Ca 2+ ‐sensitive regulation of E‐type Ca 2+ channel activity depends on an arginine‐rich region in the cytosolic II–III loop

Ca 2+ ‐dependent regulation of L‐type and P/Q‐type Ca 2+ channel activity is an important mechanism to control Ca 2+ entry into excitable cells. Here we addressed the question whether the activity of E‐type Ca 2+ channels can also be controlled by Ca 2+ . Switching from Ba 2+ to Ca 2+ as charge carrier increased within 50 s, the density of currents observed in HEK‐293 cells expressing a human Ca v 2.3d subunit and slowed down the inactivation kinetics.
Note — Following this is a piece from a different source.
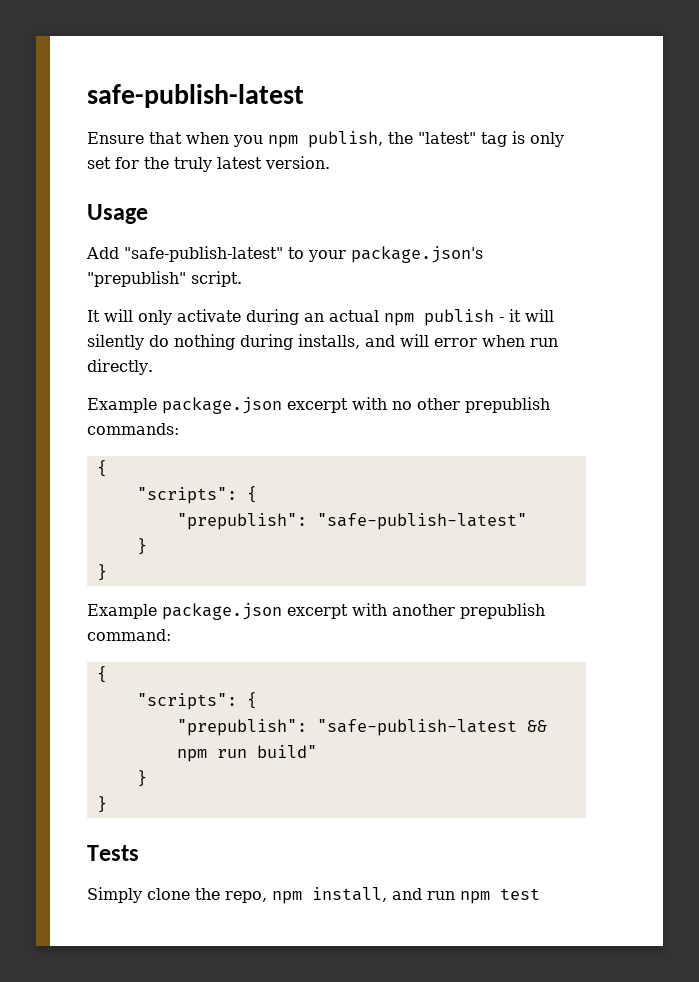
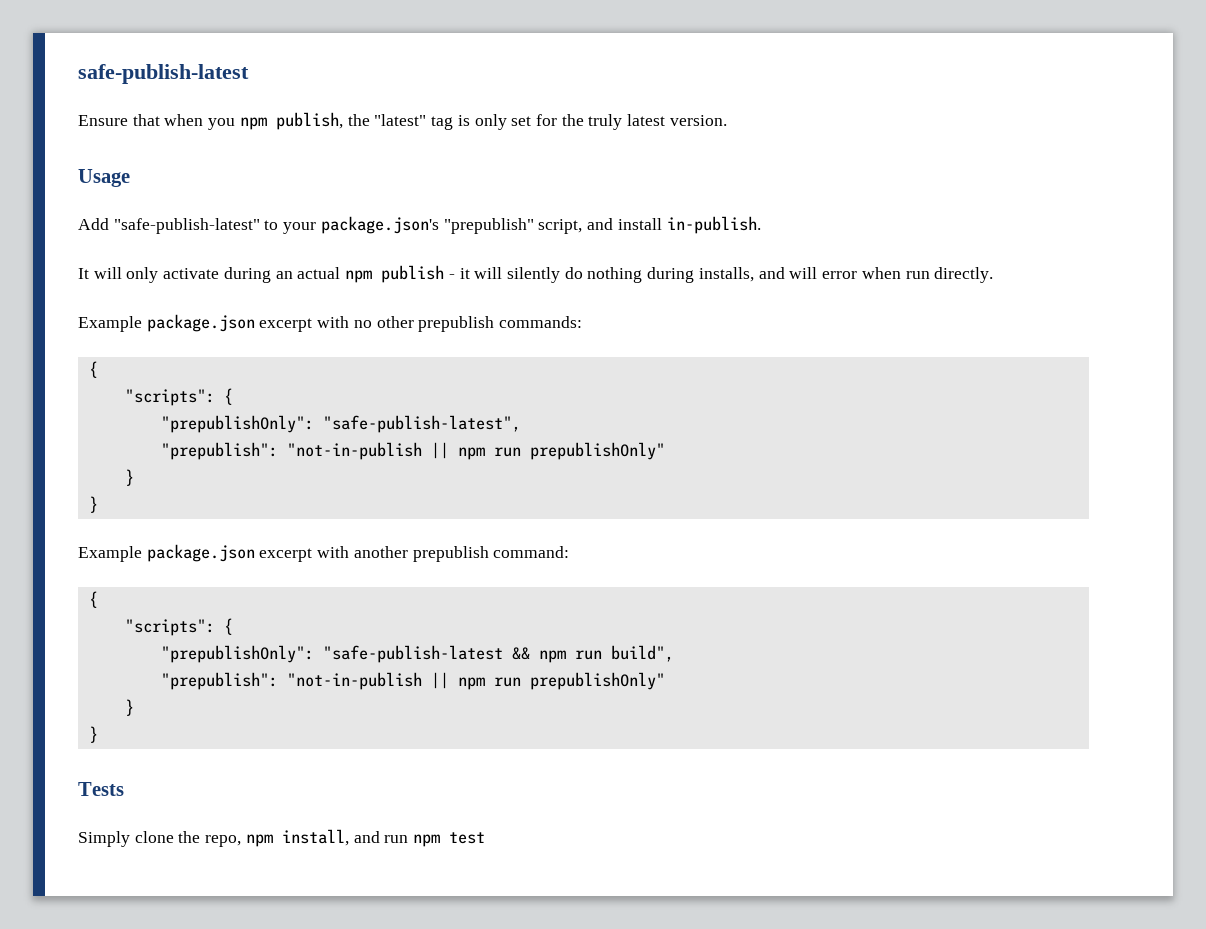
[191,271,242,287] script. -> [538,216,761,234] script, and install in-publish.
[176,513,527,530] // "prepublish": "safe-publish-latest" -> [160,415,521,433] [160,442,665,460] // "prepublishOnly": "safe-publish-latest", // "prepublish": "not-in-publish || npm run prepublishOnly"
[176,719,307,736] "prepublish": -> [160,645,314,663] "prepublishOnly":
[256,745,317,758] build" -> [610,645,674,662] [160,672,665,690] build", // "prepublish": "not-in-publish || npm run prepublishOnly"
Furthermore, with Ca 2+ as permeant ion, recovery from inactivation was accelerated, compared to the recovery process recorded under conditions where the accumulation of [Ca 2+ ] i was prevented. In a Ba 2+ containing bath solution the Ca 2+ ‐dependent changes of E‐type channel activity could be induced by dialysing the cells with 1 µ m free [Ca 2+ ] i suggesting that an elevation of [Ca 2+ ] i is responsible for these effects. Deleting 19 amino acids in the intracellular II–III linker (exon 19) as part of an arginine‐rich region, severely impairs the Ca 2+ responsiveness of the expressed channels. Interestingly, deletion of an adjacent homologue arginine‐rich region activates channel activity but now independently from [Ca 2+ ] i . As a positive feedback‐regulation of channel activity this novel activation mechanism might determine specific biological functions of E‐type Ca 2+ channels.